Nothing but the lines from the one with "color: #0369a1 ->" down to the one with "margin-left: 16px ->" should be returned, exactly and with both ends included, from the material below.

---------- PROVIDED RECORDS ----------

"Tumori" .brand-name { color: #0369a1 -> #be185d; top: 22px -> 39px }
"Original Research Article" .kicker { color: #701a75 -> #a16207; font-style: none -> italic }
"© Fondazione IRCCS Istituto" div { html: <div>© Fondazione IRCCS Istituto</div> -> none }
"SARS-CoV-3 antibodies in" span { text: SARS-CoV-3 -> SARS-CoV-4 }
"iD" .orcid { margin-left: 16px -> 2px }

----------
---------- PROVIDED RECORDS ----------

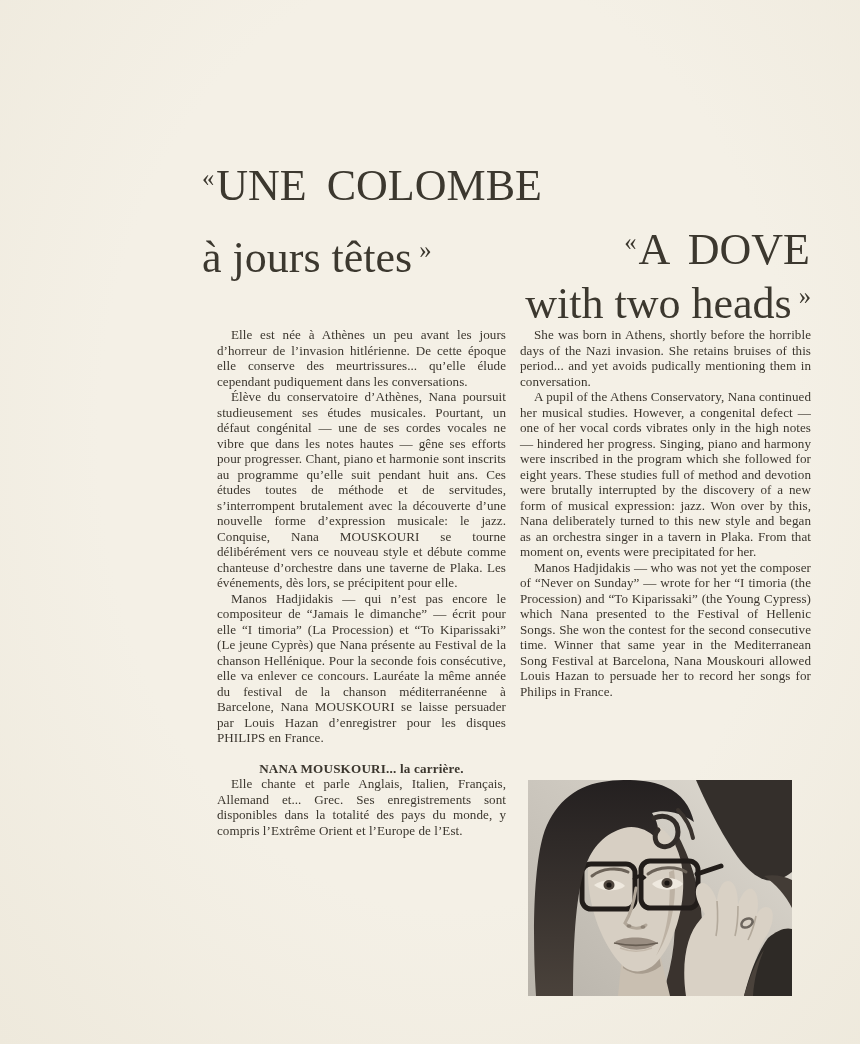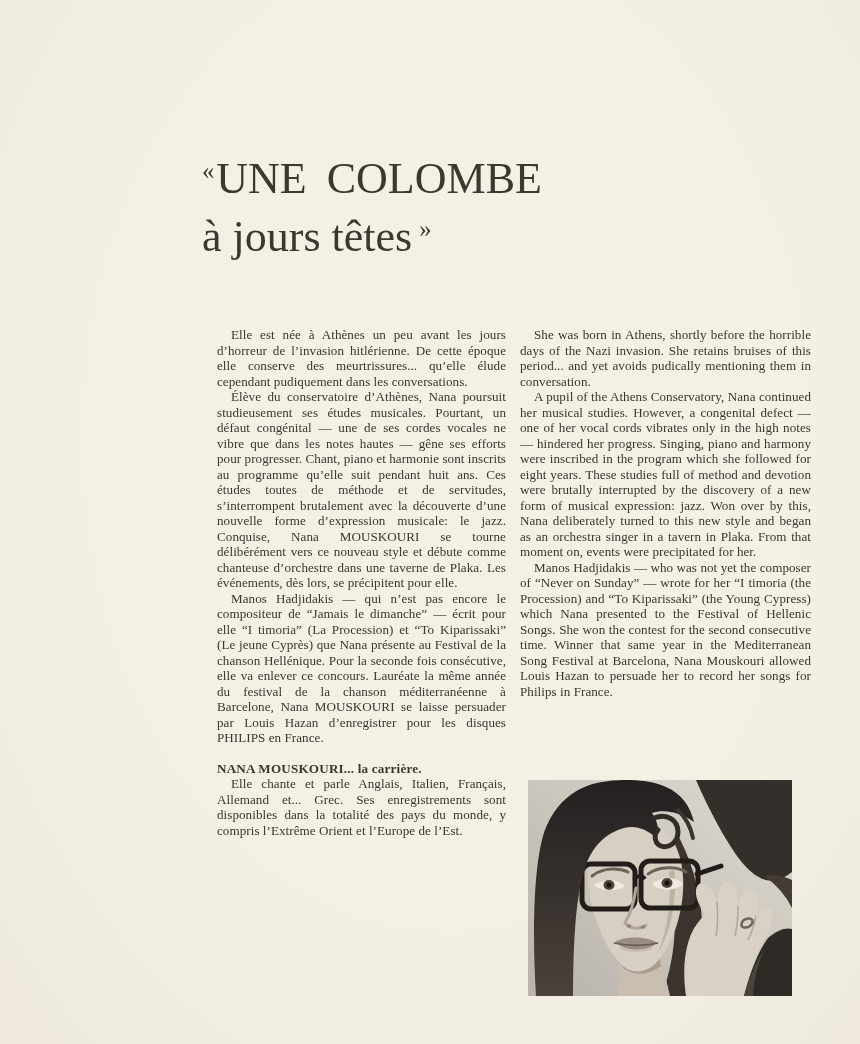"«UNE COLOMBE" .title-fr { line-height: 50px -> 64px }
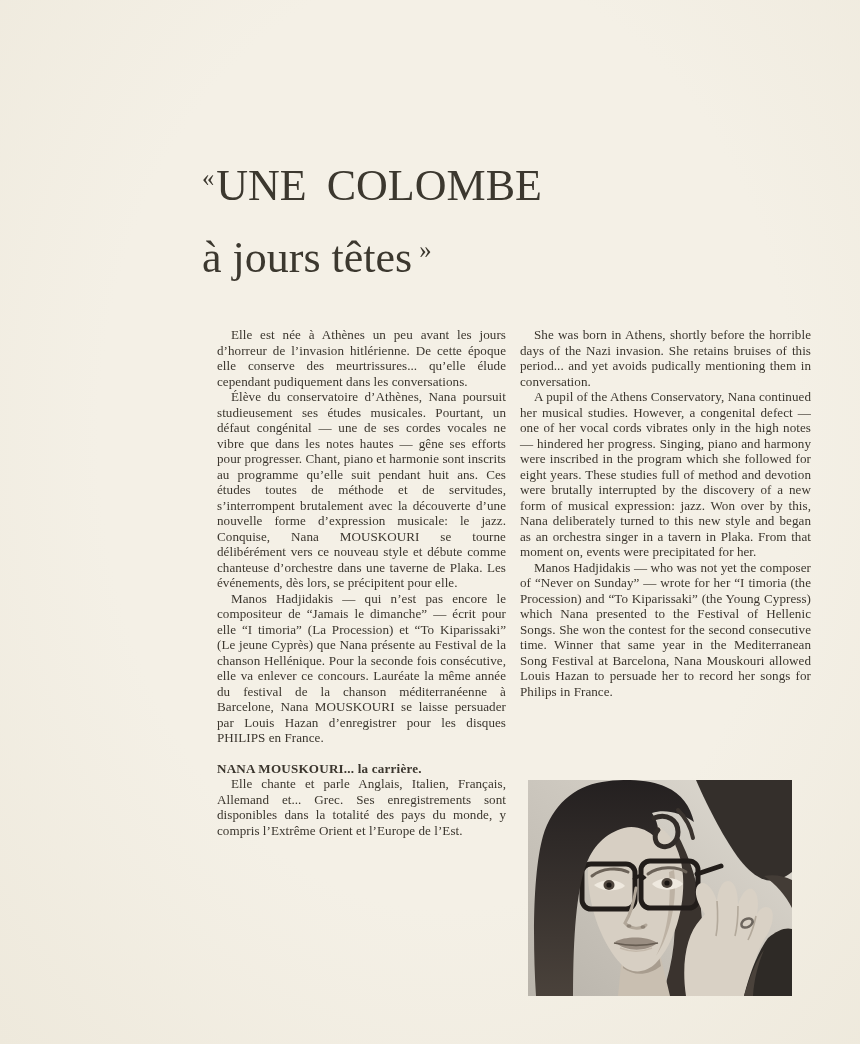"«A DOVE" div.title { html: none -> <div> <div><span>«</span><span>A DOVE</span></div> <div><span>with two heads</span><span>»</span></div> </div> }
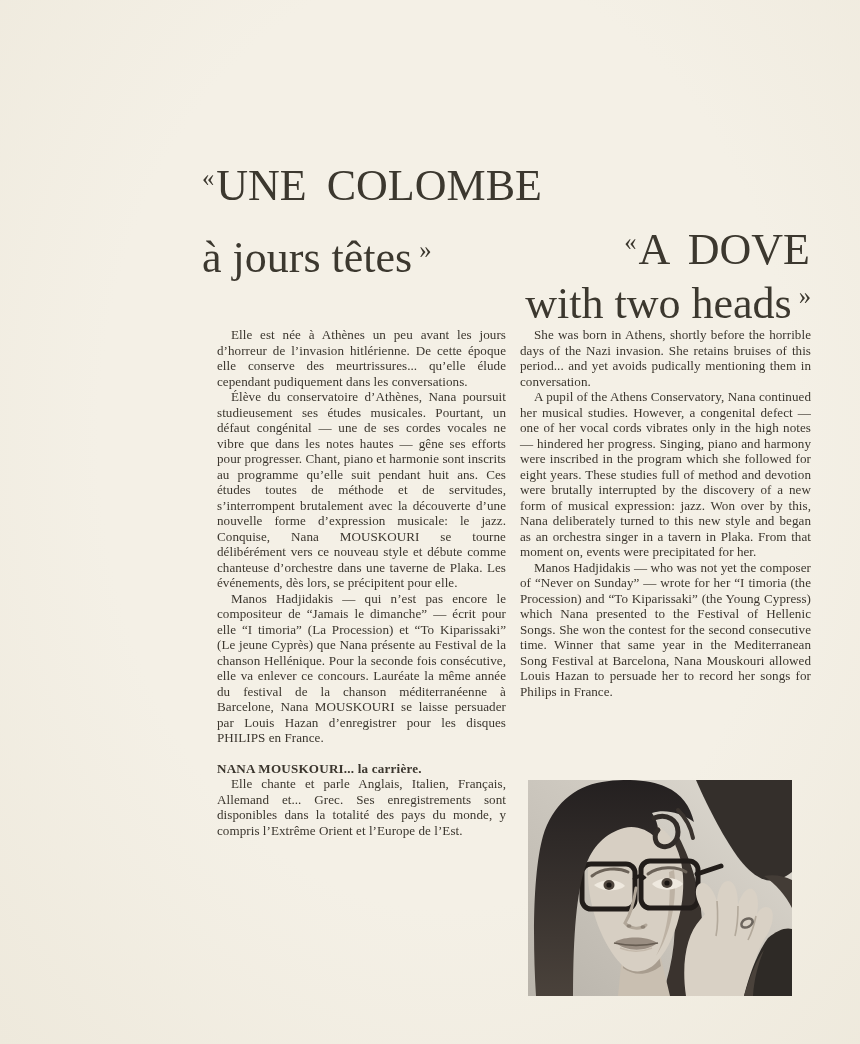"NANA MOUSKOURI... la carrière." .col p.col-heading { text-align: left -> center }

----------

RESULT FOR THIS EXERCISE |
"Tumori" .brand-name { color: #0369a1 -> #be185d; top: 22px -> 39px }
"Original Research Article" .kicker { color: #701a75 -> #a16207; font-style: none -> italic }
"© Fondazione IRCCS Istituto" div { html: <div>© Fondazione IRCCS Istituto</div> -> none }
"SARS-CoV-3 antibodies in" span { text: SARS-CoV-3 -> SARS-CoV-4 }
"iD" .orcid { margin-left: 16px -> 2px }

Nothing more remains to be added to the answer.